OBJECTIVE: To study the expression of neonatal Fc receptor in podocytes in human nephritis and immune-induced rat nephritis models: anti-Thy1.1 nephritis and Heymann nephritis. METHODS: Thirty-nine cases of renal biopsies were enrolled from September 2009 to February 2010, including 8 cases of minimal change disease, 4 cases of focal segmental glomerulosclerosis, 9 cases of membranous nephropathy, 12 cases of IgA nephropathy and 6 cases of lupus nephritis. Five normal kidney tissue samples adjacent to renal clear-cell carcinoma were served as normal controls. Laser capture microdissection and real-time RT-PCR were used to assess the expression level of FcRn mRNA in glomeruli of various glomerulonephritides, and immunohistochemistry (IHC) of FcRn by SuperVision method was performed. In addition, rat models of mesangial proliferative nephritis (anti-Thy1.1 nephritis) and passive membranous nephropathy (Heymann nephritis) were established and FcRn was examined in renal tissues by IHC. RESULTS: The FcRn mRNA level in lupus nephritis was statistically higher than that of normal controls (P < 0.05). FcRn protein expression by IHC was seen in lupus nephritis (6/6), membranous nephropathy (6/9) and IgA nephropathy (7/12), significantly higher than that of normal controls (0/5), P < 0.05. Minimal change disease and focal segmental glomerular sclerosis showed minimal or none expression of FcRn (1/8, 0/4 respectively) and not statistically difference from that of normal controls. Furthermore, FcRn expression in podocytes was detected in rat anti-Thy1.1 (3/5) and Heymann nephritis models (2/7) but was not detected in normal controls. CONCLUSIONS: Expression of FcRn in podocytes was up-regulated in immune-induced human nephritis and rat nephritis models of anti-Thy1.1 nephritis and Heymann nephritis. FcRn may play a role in the development of immune-induced glomerulonephritis.

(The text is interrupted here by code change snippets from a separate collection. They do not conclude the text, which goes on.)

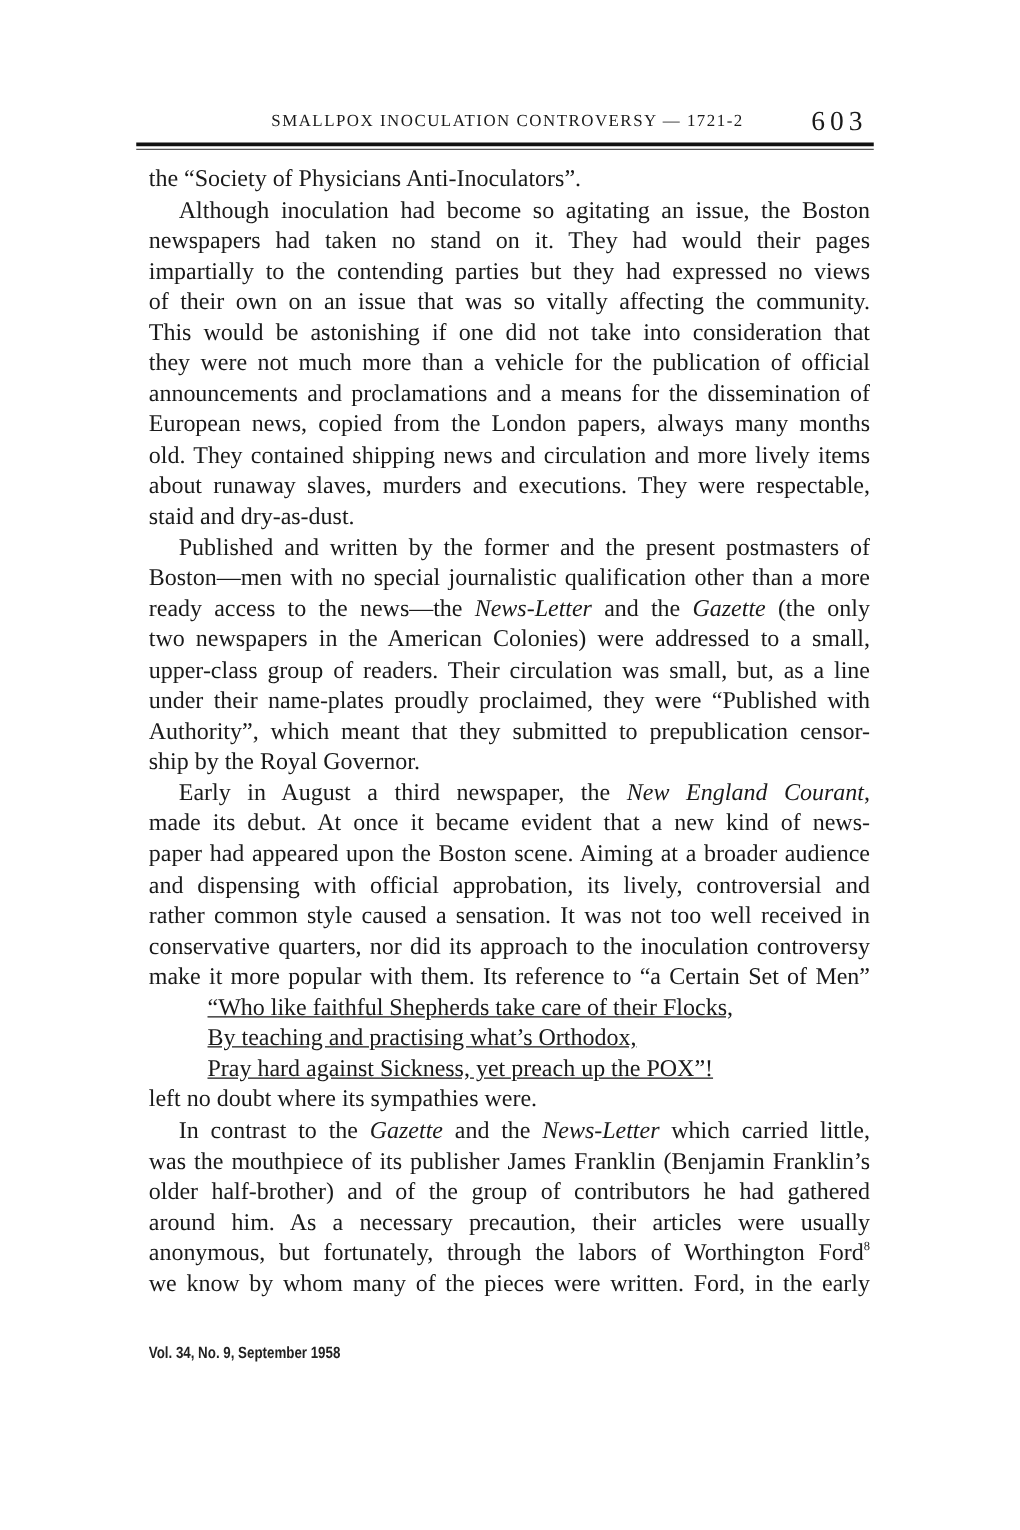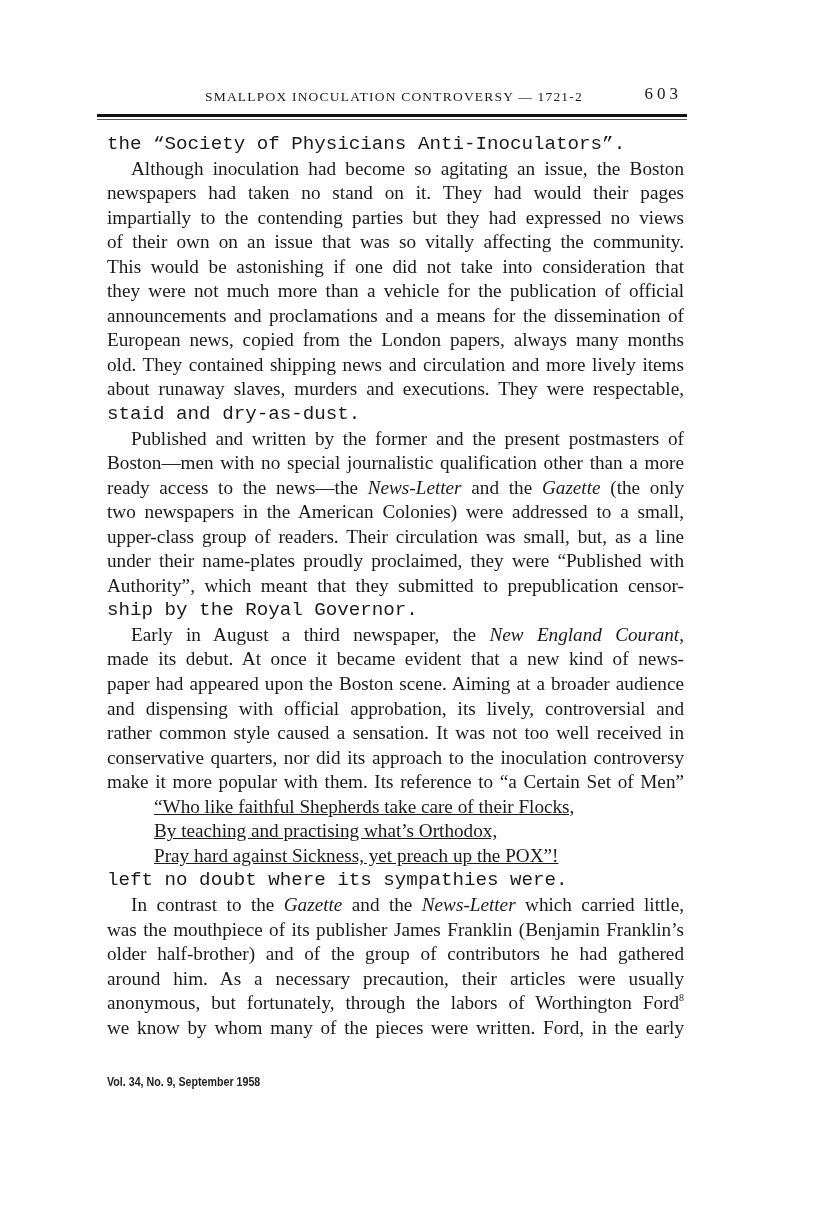--- a/index.html
+++ b/index.html
@@ -16,7 +16,7 @@
     }
     .page {
       position: absolute;
-      left: 4px; top: 0;
+      left: 16px; top: 0;
       width: 772px;
       height: 1224px;
     }

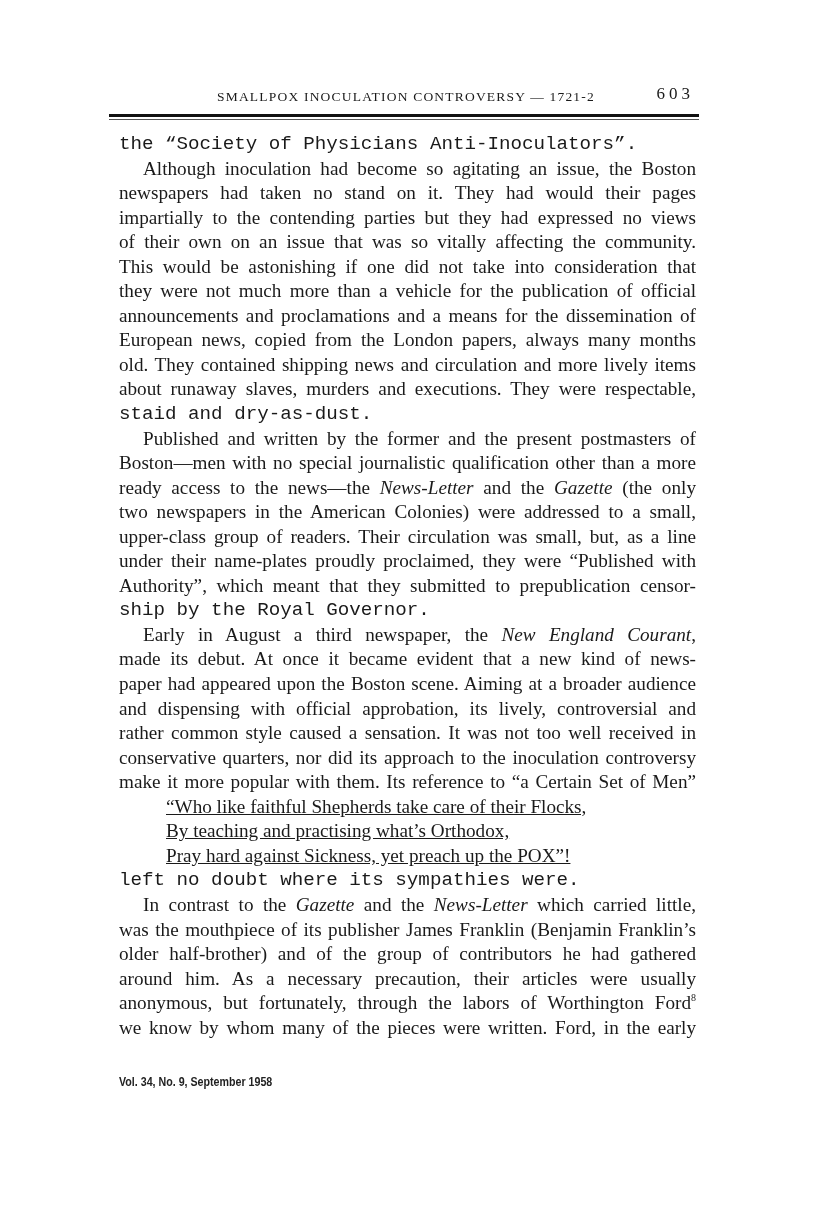--- a/index.html
+++ b/index.html
@@ -41,7 +41,7 @@
       position: absolute;
       right: 2px;
       top: -2px;
-      font-size: 17px;
+      font-size: 22px;
       letter-spacing: 4px;
     }
     .rule-thick {

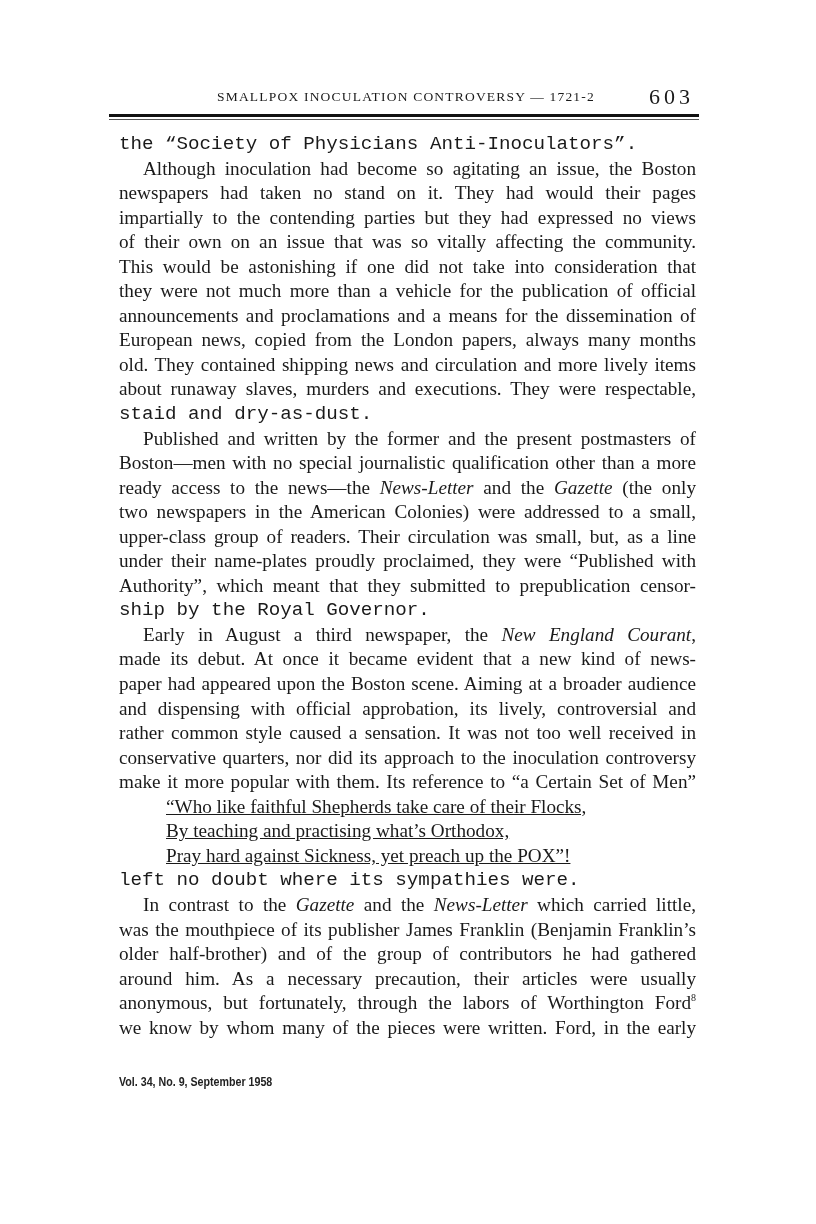--- a/index.html
+++ b/index.html
@@ -78,7 +78,6 @@
     }
     .line.last {
       text-align-last: left;
-      font-family: Liberation Mono, monospace;
     }
     .line.indent {
       padding-left: 24px;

Neonatal Fc receptor stimulation induces ubiquitin c-terminal hydrolase-1 overexpression in podocytes through activation of p38 mitogen-activated protein kinase.

Ubiquitin c-terminal hydrolase-1 is overexpressed in renal podocytes in some immune complex-mediated glomerulonephritides, an effect closely related to extensive podocyte injury. Neonatal Fc receptor is newly recognized to be present on human renal podocytes. It is presumed that neonatal Fc receptor serves as a sensor for immune stimulation transduction and is involved in the pathogenesis of podocyte injury. In our current study, we found that neonatal Fc receptor was constitutively expressed in normal podocytes and up-regulated by immune stimulation induced by antithymocyte serum. An increase in neonatal Fc receptor expression was observed in human podocytes within diseased glomeruli in 97 cases of various glomerulonephritides. The expression percentage was significantly higher in immune-mediated disease, including membranous nephropathy (46.7%), immunoglobin A nephropathy (66.7%), lupus nephritis (87.5%), and acute proliferative glomerulonephritis (100%), than in normal kidney samples (16.7%) (P < .05), whereas there was no significant difference between minimal-change disease and normal kidney. Further study showed that neonatal Fc receptor up-regulated the expression of ubiquitin c-terminal hydrolase-1 via activation of p38 in podocytes subjected to immune stimulation in vitro. These data suggest that neonatal Fc receptor acts as an immune sensor that evokes an inflammatory response, which may lead to functional and morphological changes in podocytes in glomerulonephritides.